RightWingGirl said:
For evidence agaist Evolution;
If Evolution were true, and we have been evolving for roughly the last 3,500 million years, and only in the past 1.6 million years we have had humans (erect), and modern animals in somthing like 250-300 million, and yet we have only a handful of sharply contested "missing links" to make up for 3,200 million years!
3,000 million years, why this large gap, where are the missing 80% of the fossils we should see? I know that few animals reach fossilization, so let us make it 50%. Where are these fossils?
This is the biggest question I have.
I'm a little confused about the numbering system you're using here. It makes me wonder if by chance, you've been given this information by someone else who perhaps doesn't fully understand what they're trying to tell you.
Isn't "3,000 million" what most of us in the U.S. would call, "3 Billion", or are you attempting to avoid the confusion caused by the descrepancy between the U.S. "Billion" and the British "Billion"?
Aside from that, I'm curious as to how anyone determined the number of fossils that "should" be found. It seems this would require not only fairly accurate knowledge of populations of extinct animal species but also the specifics of the environments in which each of them died. Fossilization is actually an extremely rare occurence. Decay is the most common fate of all animal remains and only fails to occur when the remains are locked into an environment either naturally toxic to bacteria or which seals the remains from an exchange of gases necessary to bacterial action.

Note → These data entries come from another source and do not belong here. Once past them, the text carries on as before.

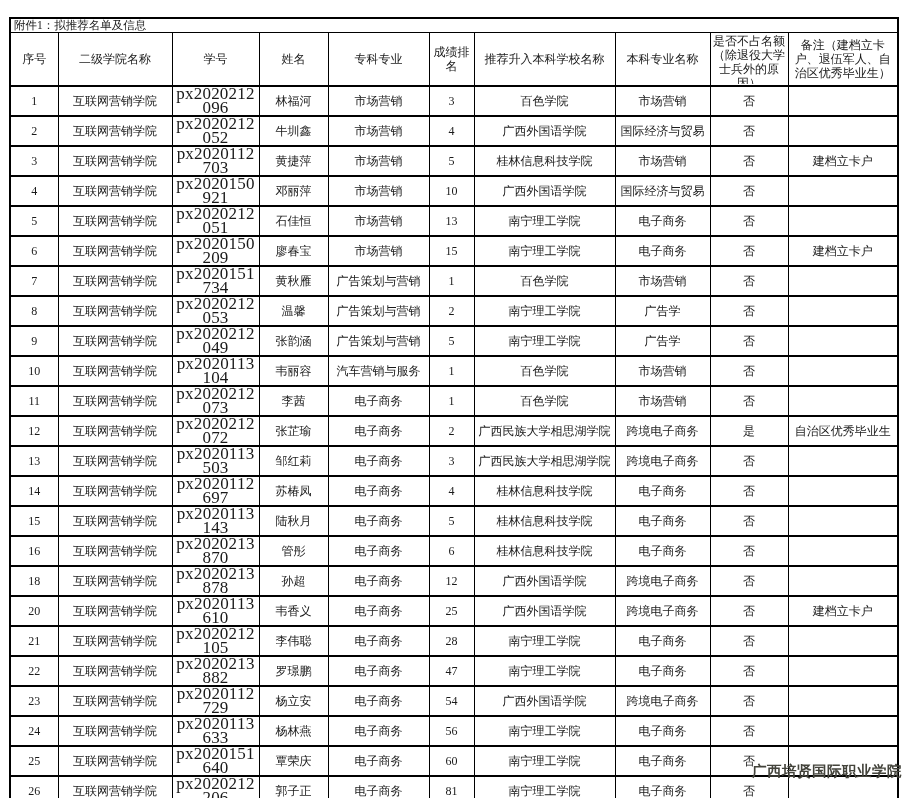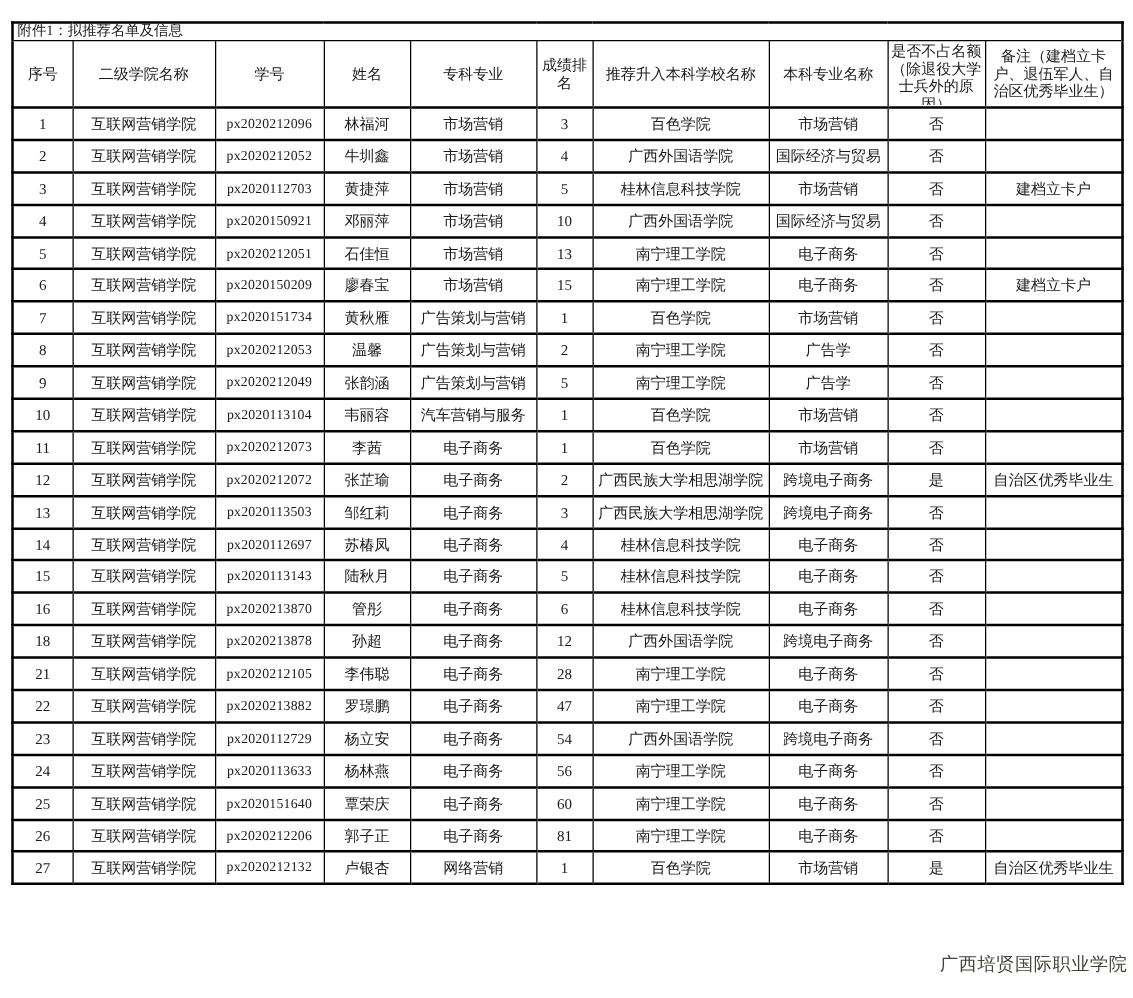"px2020212096" tr.data-row td.id-cell { font-size: 11px -> 17px }
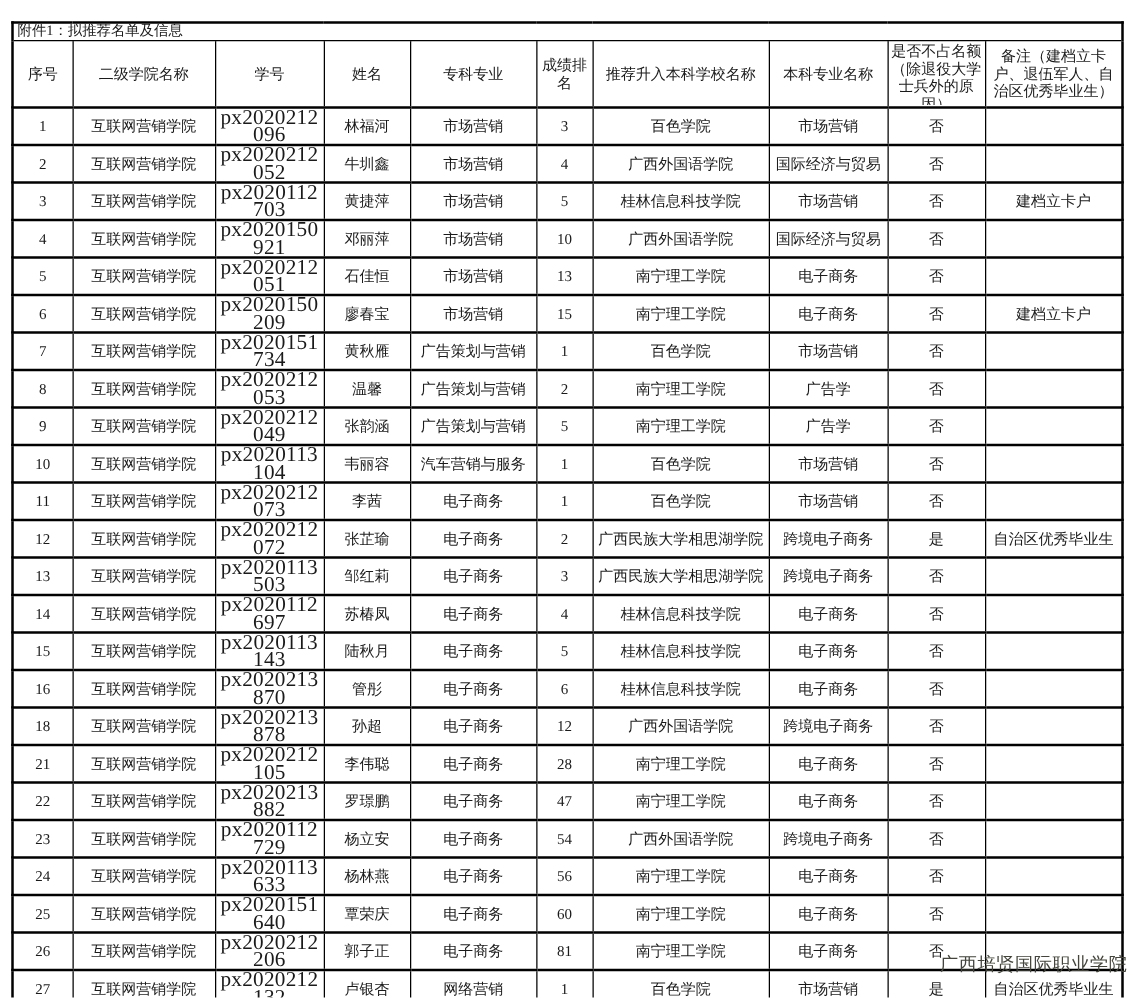"20" tr.data-row { html: none -> <tr> <td>20</td> <td>互联网营销学院</td> <td>px2020113610</td> <td>韦香义</td> <td>电子商务</td> <td>25</td> <td>广西外国语学院</td> <td>跨境电子商务</td> <td>否</td> <td>建档立卡户</td> </tr> }
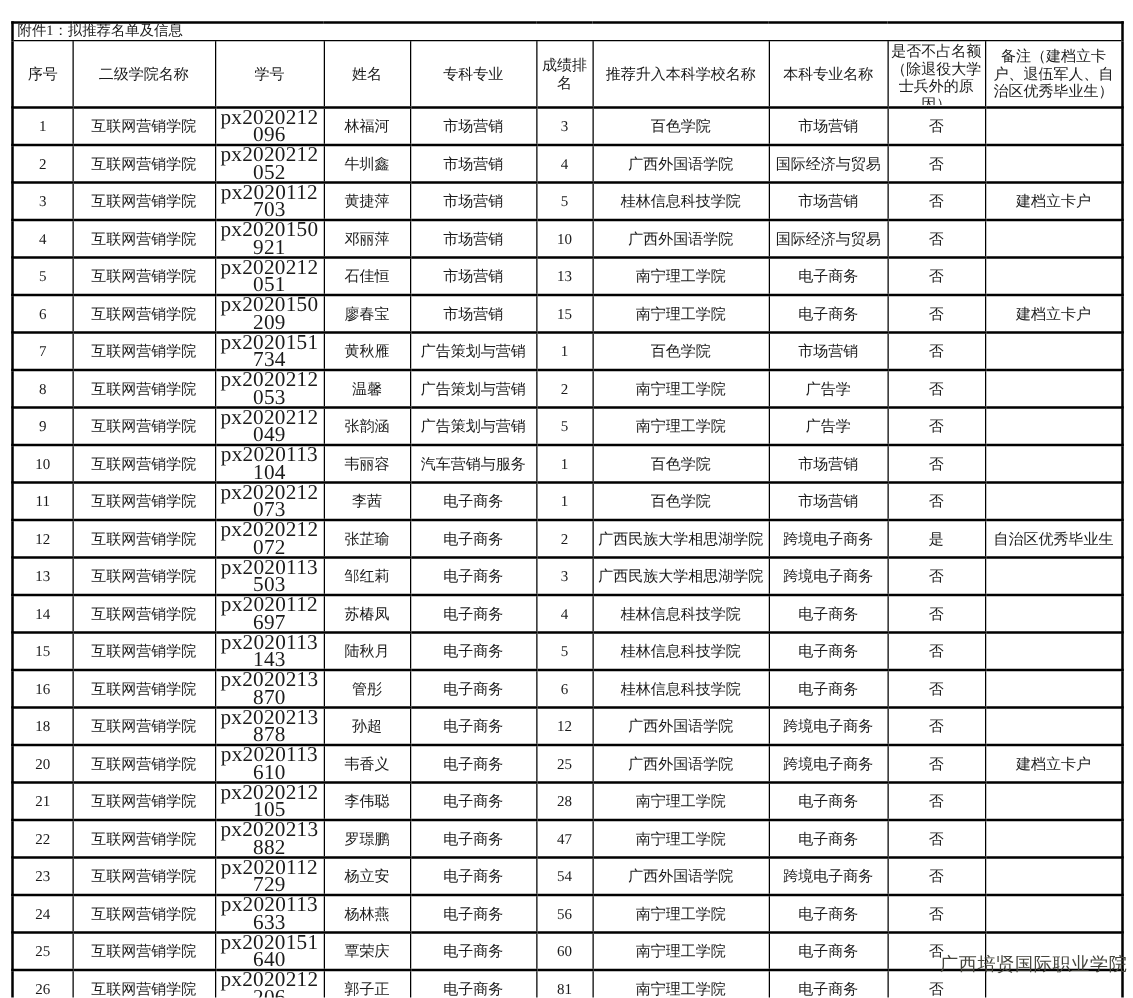"广西培贤国际职业学院" .footer-stamp { font-weight: 400 -> 700 }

As has been pointed out, even if we had never found a single fossil, evolution still stands as the best conclusion we have which explains the evidence pertaining to species diversity.
As far as transitional fossils, my question to you would be similar to my question about how many fossils should be found and how that was determined. What transitional fossils do creationists predict should be found that haven't been found? Why is it expected that these "missing links" should be found? I often get the feeling that creationists picture evolutionary process more as a metamorphosis within individual animals than a gradual change across many generations of animals. Lizards don't turn into dogs. Evolution is a process of branching ancestry. While some lizard-like creatures might undergo genetic changes which will, through quantum changes to their offspring, eventually lead their distant offspring closer to a mammalian physiology, others, due to differences in their environments, will remain reptilian. So do creationists believe we should be finding fossilized remains which are half reptile and half mammal? If so, then they clearly do not understand what is stated by the theory of evolution.
Beyond that my question to you concerning transitional fossils takes the form of a simple demonstration. I'm going to suggest to you that the number on the left made a small change and produced the number to its right. Gradually changes to each lead to the next until distant generations became the number on the right. I'm purposely not going to fill in every step to simulate what I think you mean by "missing links", and I'd like you to tell me where the missing links are.
1-1.3-1.31-2.4-2.63917-3.2-3.25-3.6-3.9851-4.01-4.753-4.8821- 5
Can you show me the missing links between 1 and 5?